Creation of checkpoints taking over my CPU!

Moderators: Site Moderators, FAHC Science Team

ETA_2025
Posts: 112
Joined: Mon Jan 30, 2023 10:43 am
Hardware configuration: NVIDIA RTX 4070
20 x Raspberry Pi 5 Model B 2GB RAM
Location: VIC, Australia

Creation of checkpoints taking over my CPU!

Post by ETA_2025 »

Why is it that my GPU creates a checkpoint every two percent, that requires almost, if not, 100% of my CPU? This makes watching videos painful, as they hang with a loud buzzing sound, while the checkpoint is created.

None of my RPI 5's create a single checkpoint.

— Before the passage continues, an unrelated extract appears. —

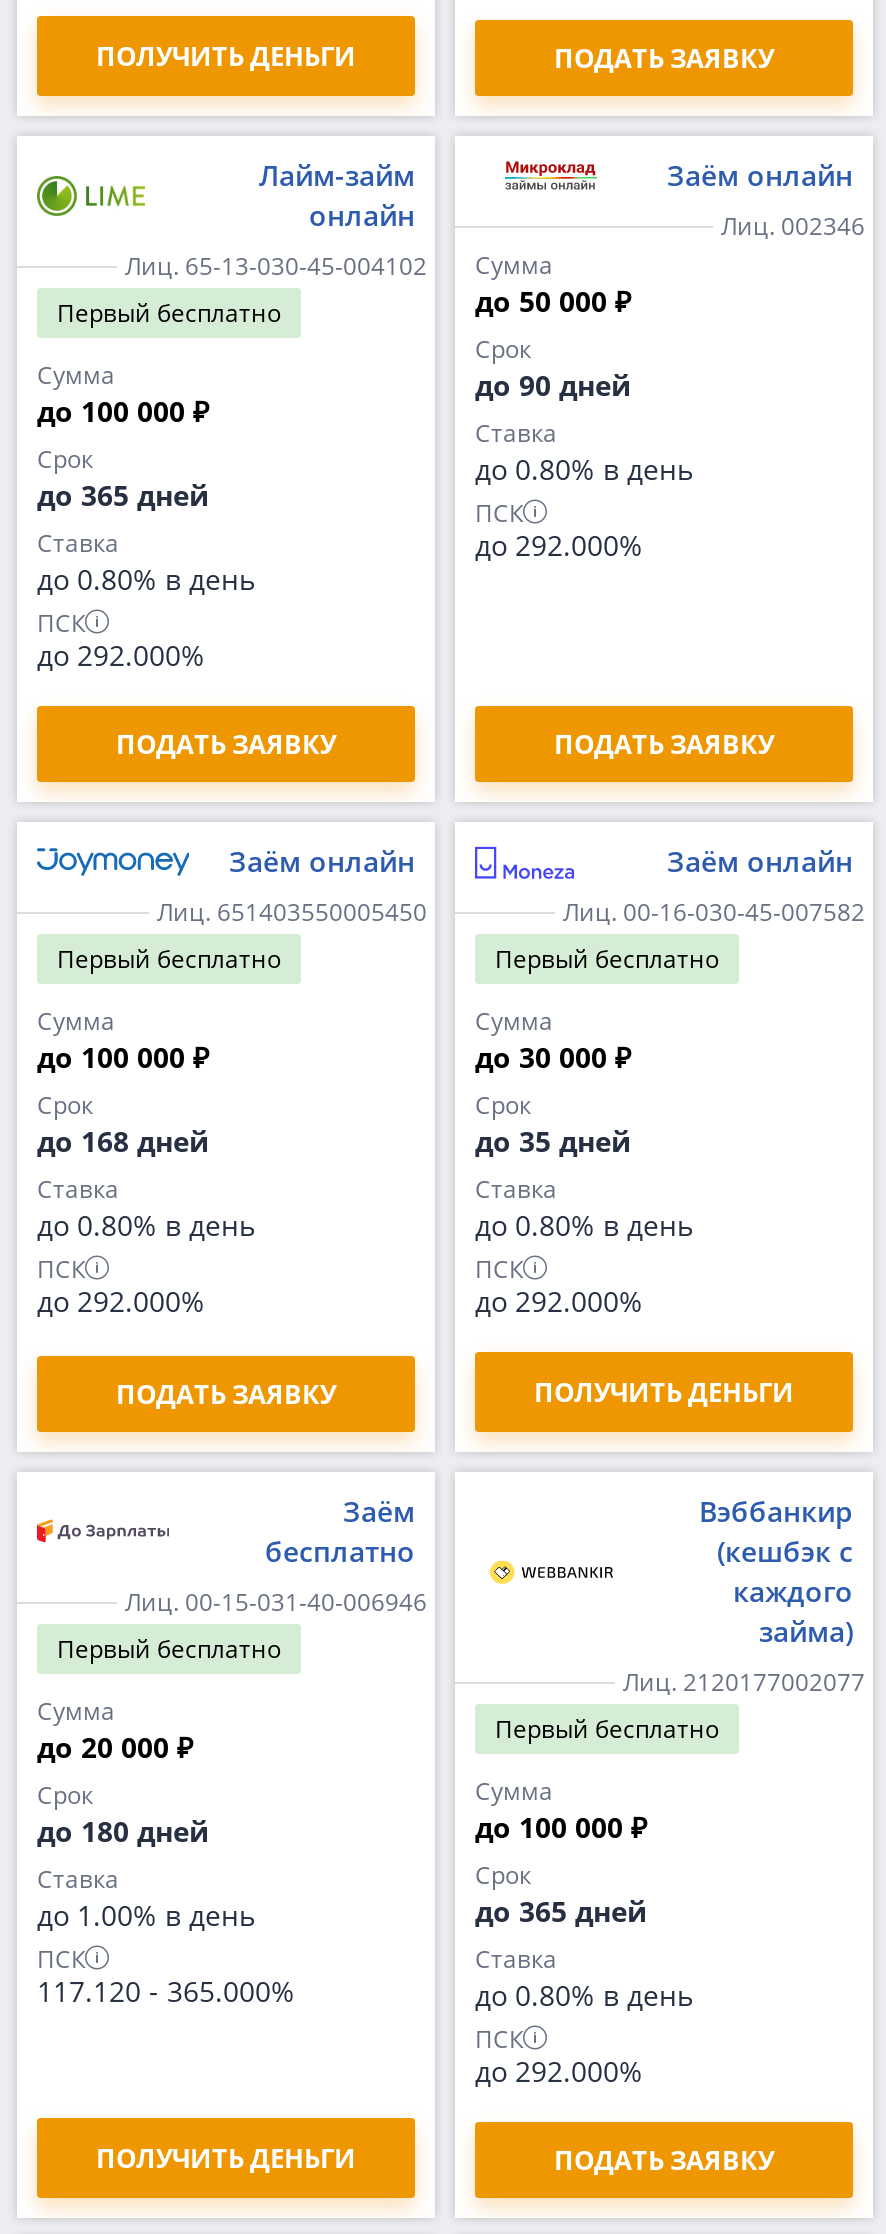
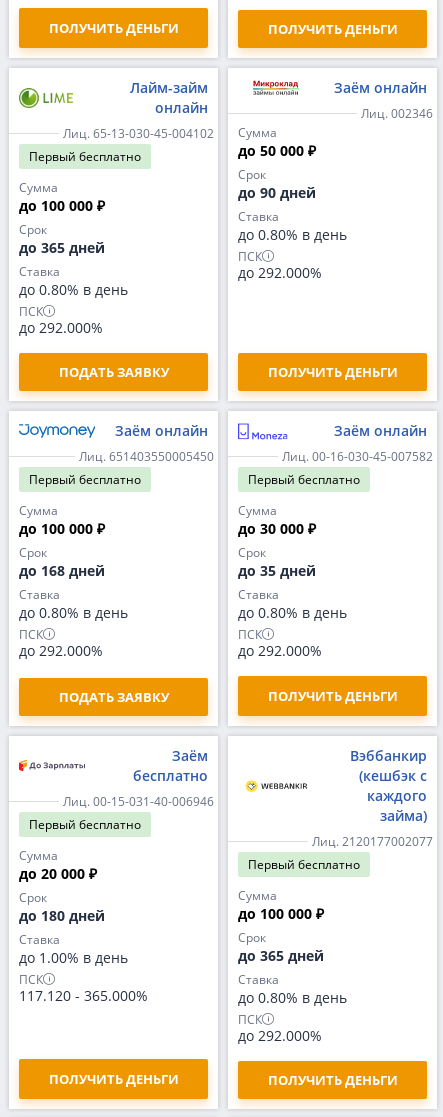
[554,40,774,76] ПОДАТЬ ЗАЯВКУ -> [268,20,398,38] ПОЛУЧИТЬ ДЕНЬГИ
[554,726,774,762] ПОДАТЬ ЗАЯВКУ -> [268,363,398,381] ПОЛУЧИТЬ ДЕНЬГИ
[554,2142,774,2178] ПОДАТЬ ЗАЯВКУ -> [268,1071,398,1089] ПОЛУЧИТЬ ДЕНЬГИ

Is it possible to set when a checkpoint is created, say once every 5%, or even disable the creation of checkpoints completely?
Last edited by ETA_2025 on Mon Apr 21, 2025 7:22 am, edited 1 time in total.
Image
arisu
Posts: 373
Joined: Mon Feb 24, 2025 11:11 pm

Re: Creation of checkpoints taking over my CPU!

Post by arisu »

It's not the checkpoint taking all the CPU, it's sanity checks that are being done to verify the accuracy of the work. They just happen to be done at the same time as checkpoints. They're important. You'll see things like this in the science.log file in the work folder:

Code: Select all

Completed 1800000 out of 2500000 steps (72%)
  Performance since last checkpoint: 11.30890052 ns/day
  Running tests
  All tests passed.
  Appending to XTC file positions.xtc
  Writing binary checkpoint
  Binary checkpoint complete. Cleared numRetries file.
It is between lines the "running tests" and "test passed" that all the CPU is being used. And that part shouldn't be disabled.
calxalot
Site Moderator
Posts: 1476
Joined: Sat Dec 08, 2007 1:33 am
Location: San Francisco, CA
Contact:

Re: Creation of checkpoints taking over my CPU!

Post by calxalot »

Checkpoint interval is set by researchers and cannot be changed. AFAIK
arisu
Posts: 373
Joined: Mon Feb 24, 2025 11:11 pm

Re: Creation of checkpoints taking over my CPU!

Post by arisu »

calxalot wrote: Mon Apr 21, 2025 7:01 am Checkpoint interval is set by researchers and cannot be changed. AFAIK
For the GPU cores, it can't be changed without editing core.xml. But I imagine the core will detect that the file has been tampered with and the unit would probably get dumped. For CPU cores, it can be changed just by passing a flag to the core, but the client doesn't have a way to do that (anymore).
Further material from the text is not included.